深入浅出etcd/raft —— 0x06 只读请求优化

叉鸽 | MrCroxx included in category 深入浅出etcd/Raft

2021-01-01 2021-01-01 7513 words 33 minutes

Contents

本文为原创文章，转载请严格遵守CC BY-NC-SA协议。

0. 引言

本文介绍了etcd/raft中只读请求算法优化与实现。这里假定读者阅读过Diego Ongaro的《In Search of an Understandable Consensus Algorithm (Extended Version)》（这里有笔者的翻译，笔者英语水平一般，欢迎指正。），其中提到的部分，本文中不会做详细的解释。对etcd/raft的总体结构不熟悉的读者，可以先阅读《深入浅出etcd/raft —— 0x02 etcd/raft总体设计》。

1. 处理只读请求算法与优化

Raft算法的目标之一是实现**线性一致性（Linearizability）**的语义。一般在介绍“线性一致性”时，会称其为“强一致性”的一种，但笔者认为这种叫法可能会令读者产生误会。本文不会介绍线性一致性的概念，笔者之后可能会专门写一篇介绍各种一致性的文章，或翻译有关一致性的优质文章。有关线性一致性等各种一致性，笔者推荐阅读Consistency Models. JEPSEN与Strong consistency models. Aphyr，前者对各种一致性进行了全面且正式的介绍，后者通俗地介绍了常用的一致性与其产生的历史等。本文假设读者已经理解线性一致性的含义。
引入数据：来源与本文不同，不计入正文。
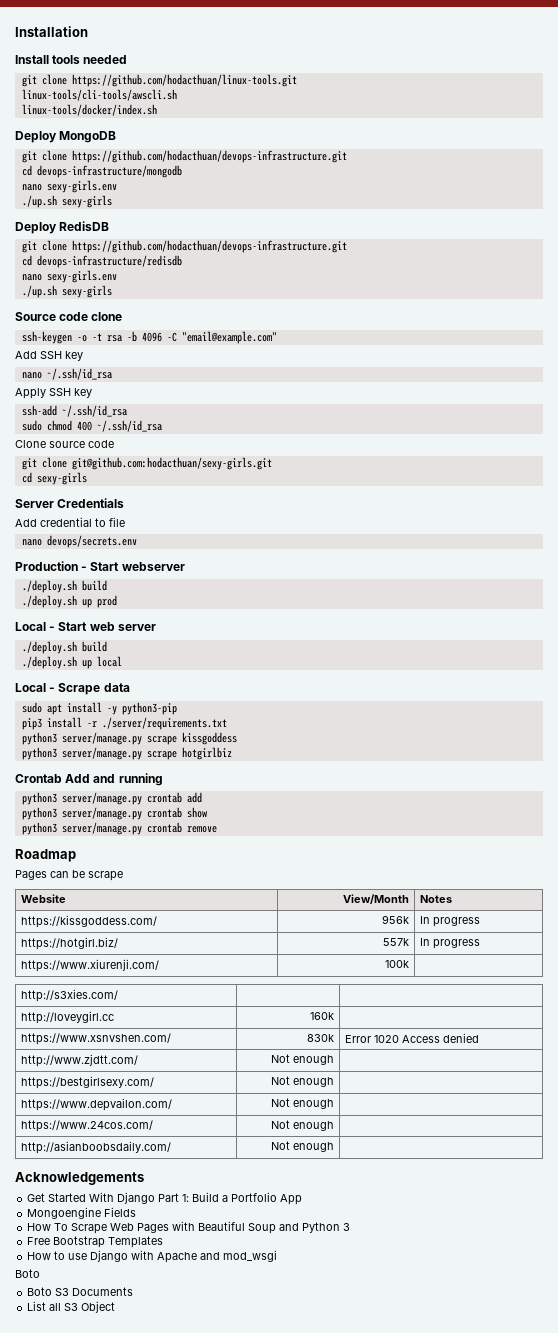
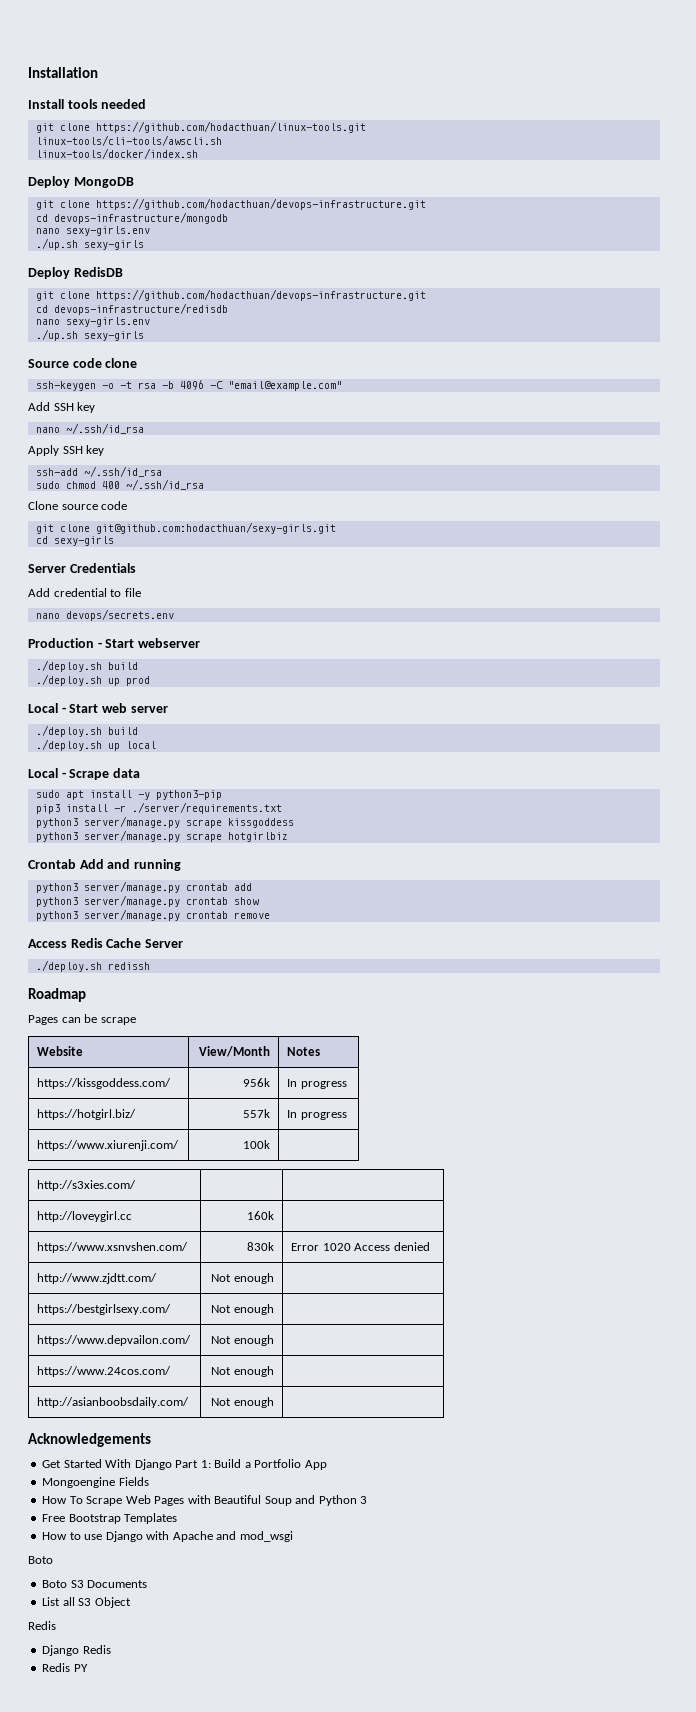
(217, 829) none -> [28,938,183,948] [35,960,150,972] // Access Redis Cache Server // ./deploy.sh redissh
(116, 1307) none -> [28,1621,56,1630] [42,1645,111,1656] [42,1663,88,1672] // Redis // Django Redis // Redis PY

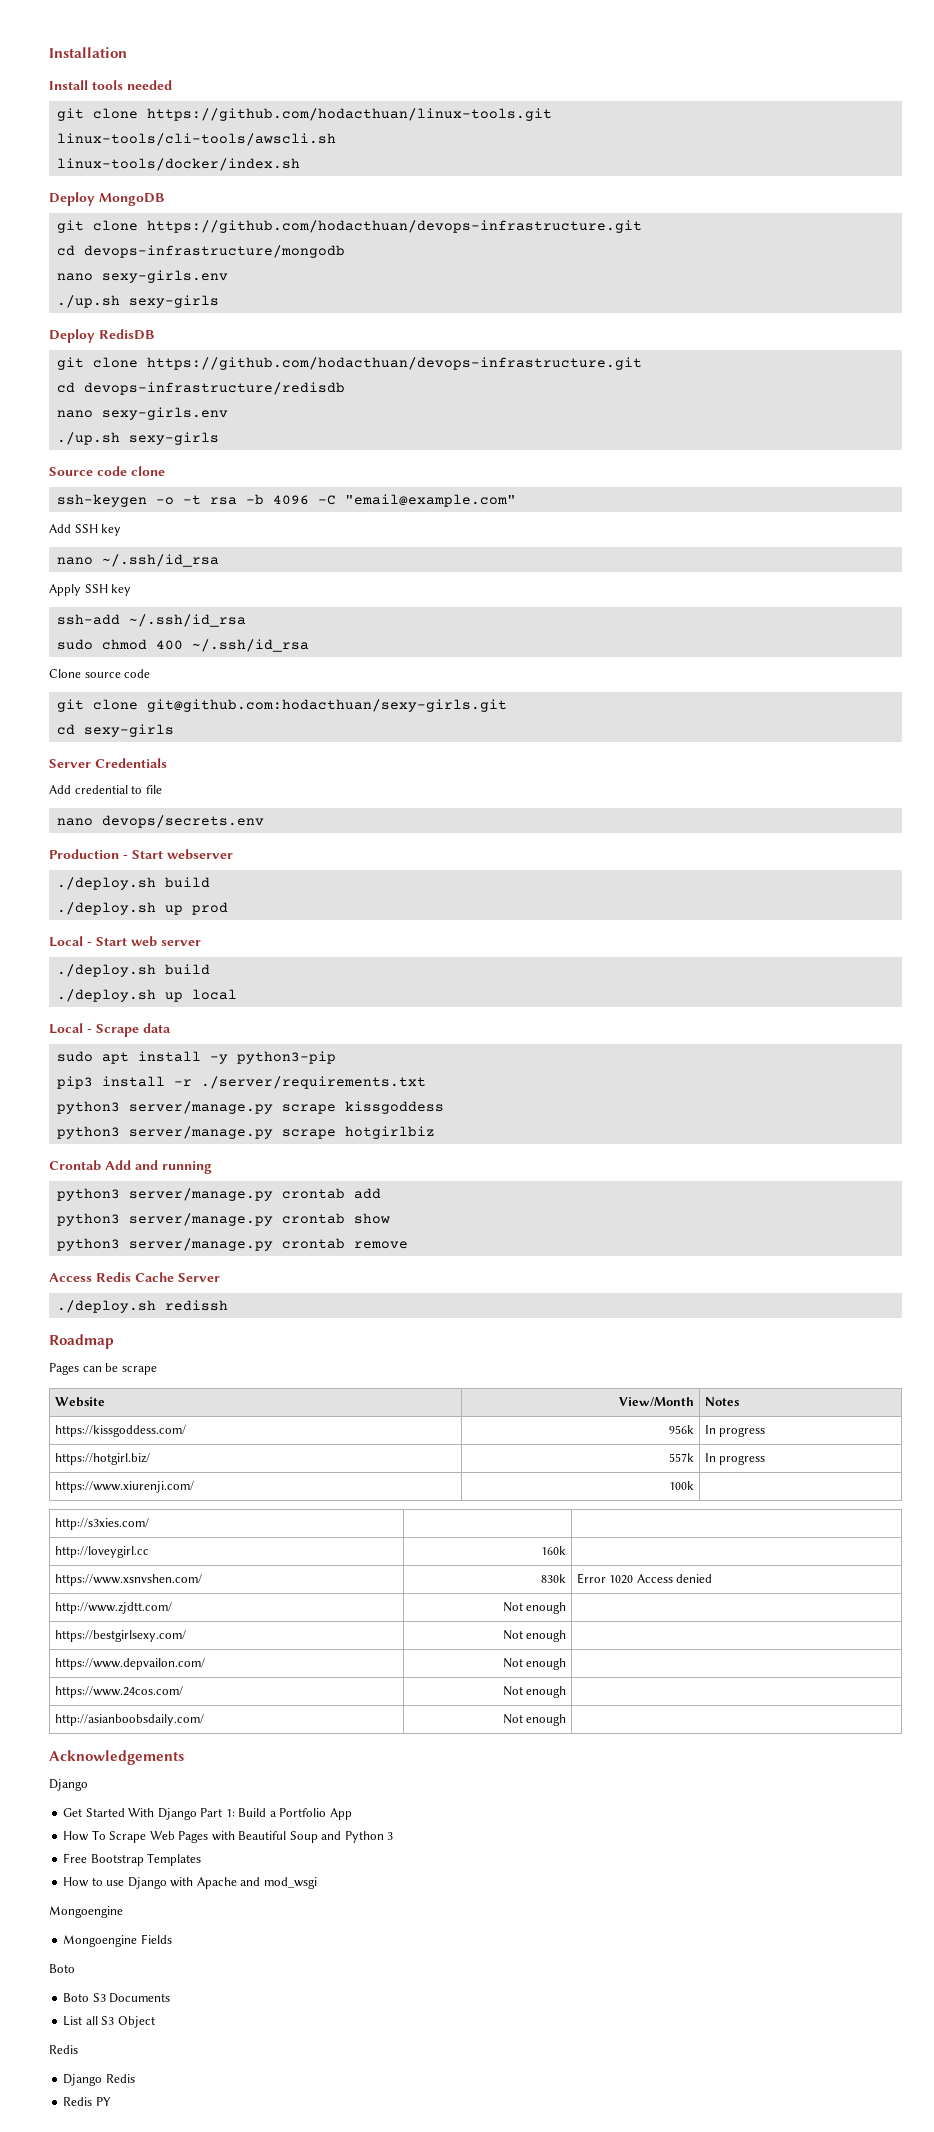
(151, 1440) none -> [49,1779,88,1791] // Django
[42,1477,149,1488] // Mongoengine Fields -> (352, 1814) none
(293, 1536) none -> [49,1906,123,1918] [63,1934,172,1947] // Mongoengine // Mongoengine Fields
需要注意的，线性一致性的实现不仅与Raft算法本身有关，还与整个系统的实现（即状态机）有关。即使Raft算法本身保证了其日志的故障容错有序共识，但是在通过Raft算法实现系统时，仍会存在有关消息服务质量（Quality of Service，QoS；如至多一次、至少一次、恰好一次等语义问题）、系统整体线性一致性语义等问题。因此《CONSENSUS: BRIDGING THEORY AND PRACTICE》的“Chapter 6 Client interaction”，专门介绍了实现系统时客户端与系统交互的相关问题。需要实现基于Raft算法的读者应详细阅读该章节中介绍的问题与解决方案。
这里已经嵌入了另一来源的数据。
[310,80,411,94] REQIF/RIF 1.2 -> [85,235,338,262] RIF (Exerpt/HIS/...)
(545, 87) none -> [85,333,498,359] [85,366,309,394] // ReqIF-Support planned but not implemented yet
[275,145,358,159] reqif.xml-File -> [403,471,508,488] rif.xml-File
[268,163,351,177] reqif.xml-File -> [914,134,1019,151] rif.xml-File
本文仅着眼于只读请求算法优化与实现，因为这一主题与Raft算法本身关系较大，而像“恰好一次”语义等问题的解决方式可能与Raft算法本身关系不大，而是系统实现的常见问题。

1.1 Log Read

Raft算法通过Raft算法实现线性一致性读最简单的方法就是让读请求也通过Raft算法的日志机制实现。即将读请求也作为一条普通的Raft日志，在应用该日志时将读取的状态返回给客户端。这种方法被称为Log Read。

Log Read的实现非常简单，其仅依赖Raft算法已有的机制。但显然，Log Read算法的延迟、吞吐量都很低。因为其既有达成一轮共识所需的开销，又有将这条Raft日志落盘的开销。因此，为了优化只读请求的性能，就要想办法绕过Raft算法完整的日志机制。然而，直接绕过日志机制存在一致性问题，因为Raft算法是基于quorum确认的算法，因此即使日志被提交，也无法保证所有节点都能反映该应用了该日志后的结果。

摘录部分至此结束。